[TASK ITEM]:
Below are entries; count each line that holds the word "Reels" and report the number without any other words.

Change detection data
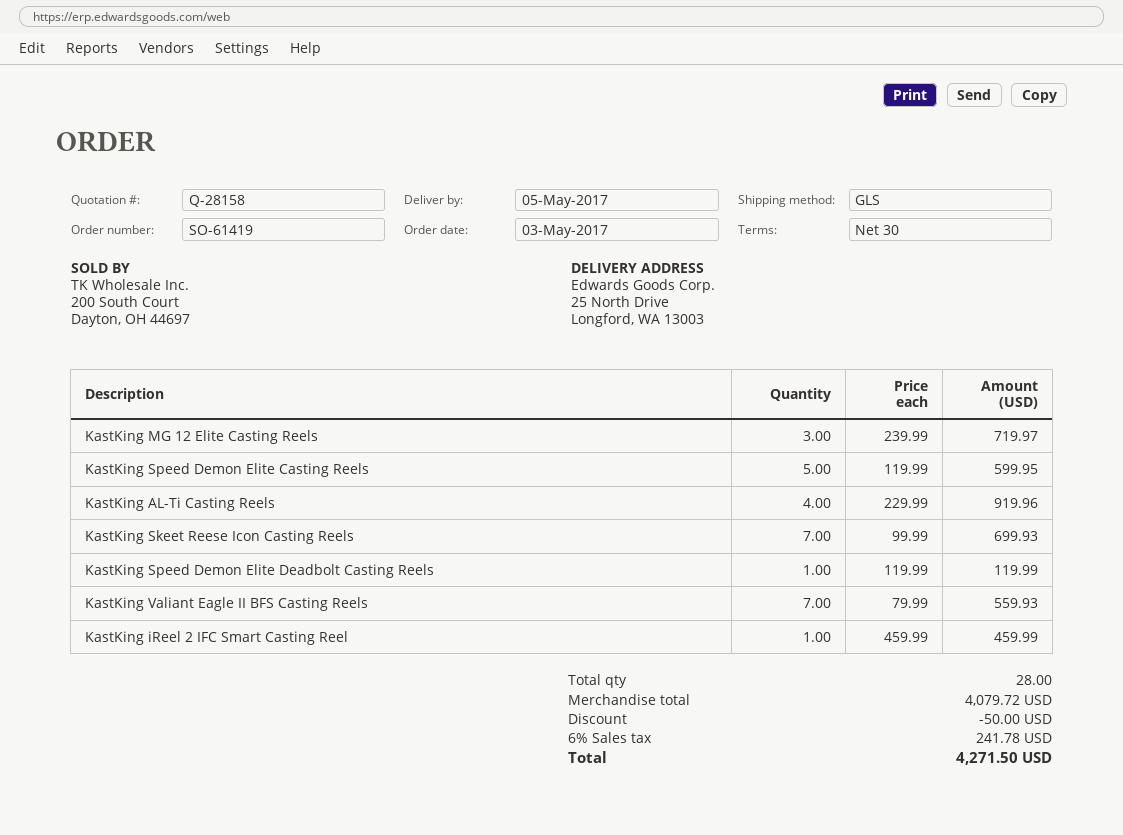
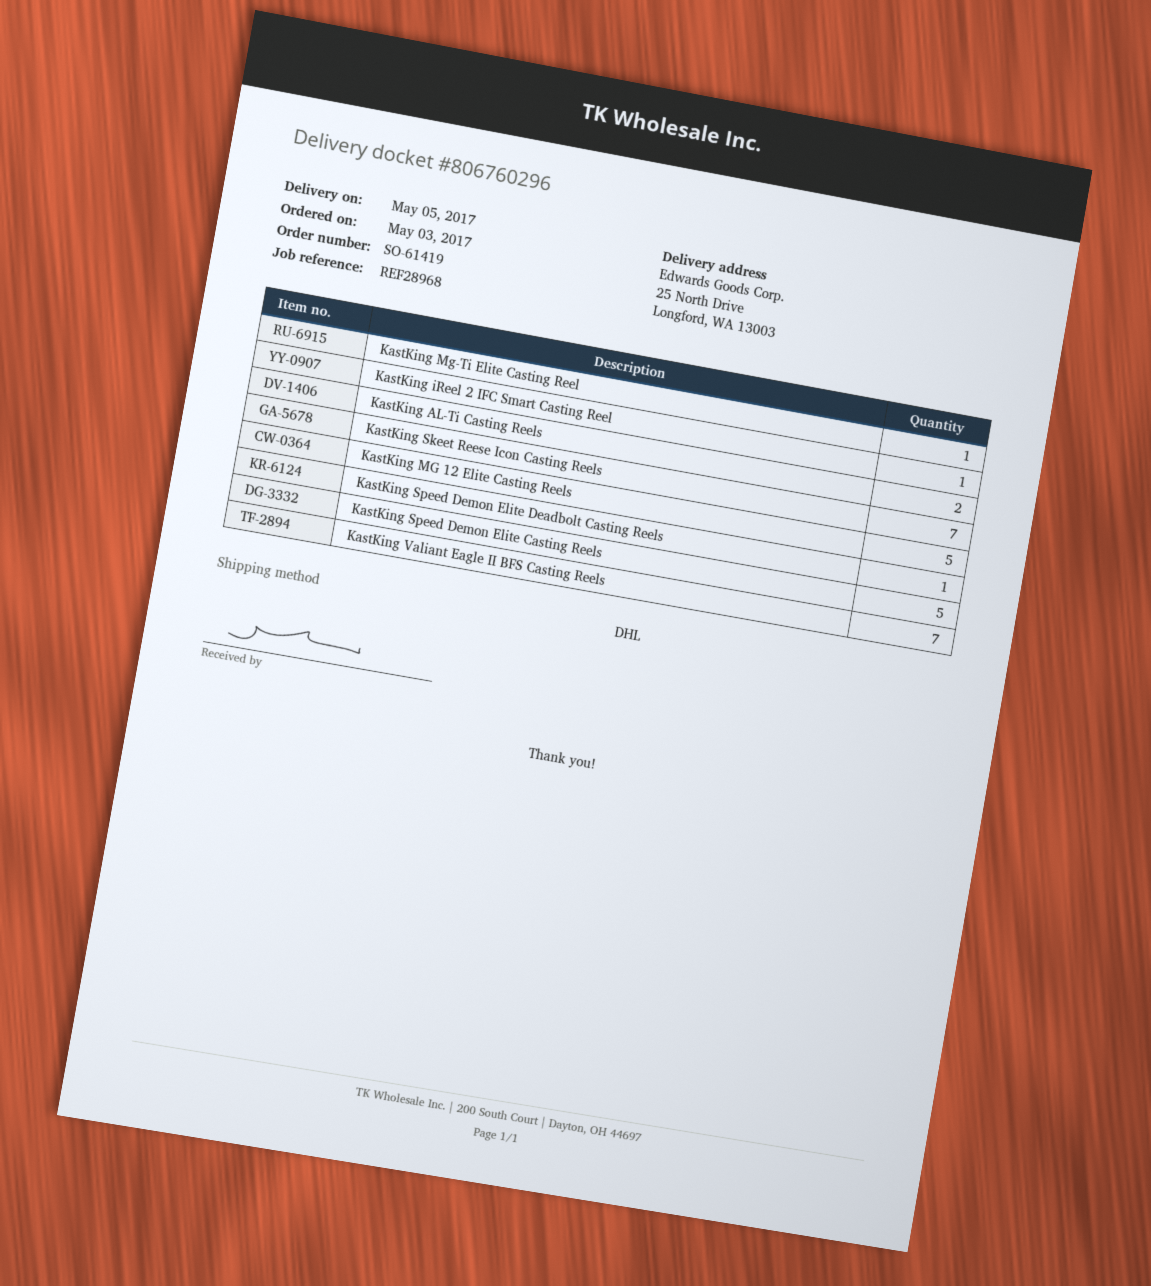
shipping method: GLS -> DHL
KastKing MG 12 Elite Casting Reels: 3 -> 5
KastKing AL-Ti Casting Reels: 4 -> 2
KastKing Mg-Ti Elite Casting Reel: none -> 1

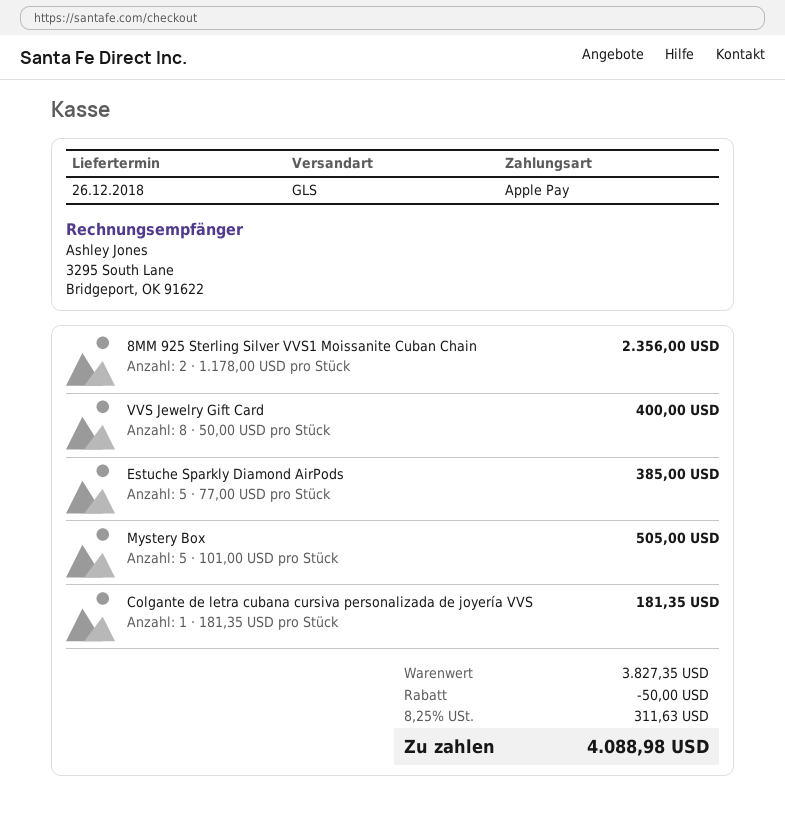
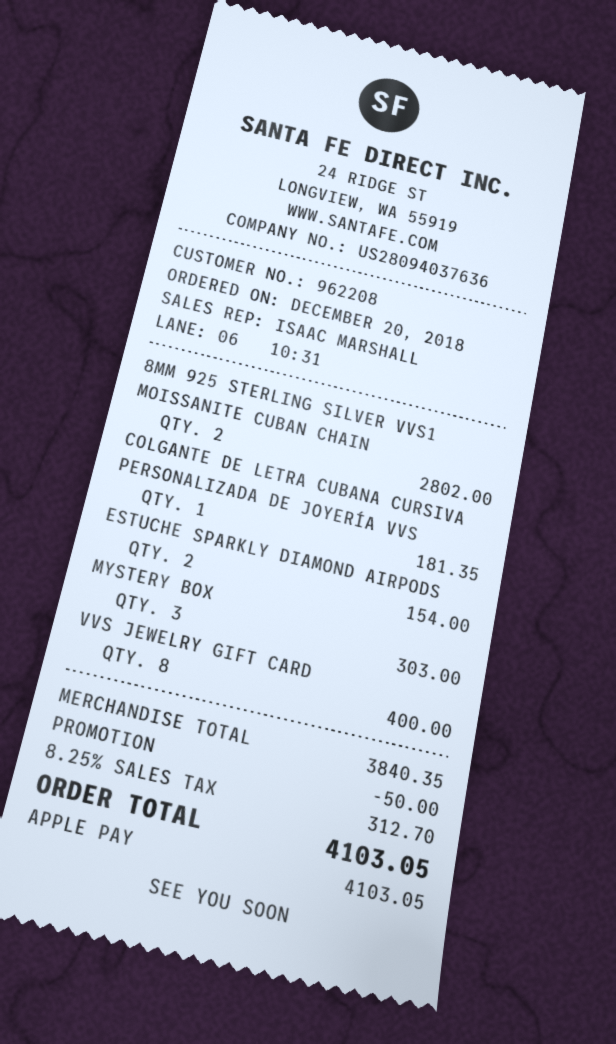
8MM 925 Sterling Silver VVS1 Moissanite Cuban Chain: 2 for 2356.00 -> 2 for 2802.00
Estuche Sparkly Diamond AirPods: 5 for 385.00 -> 2 for 154.00
Mystery Box: 5 for 505.00 -> 3 for 303.00
subtotal: 3827.35 -> 3840.35
tax: 8.25% = 311.63 -> 8.25% = 312.70
total: 4088.98 -> 4103.05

[SOLVED PROBLEM]:
2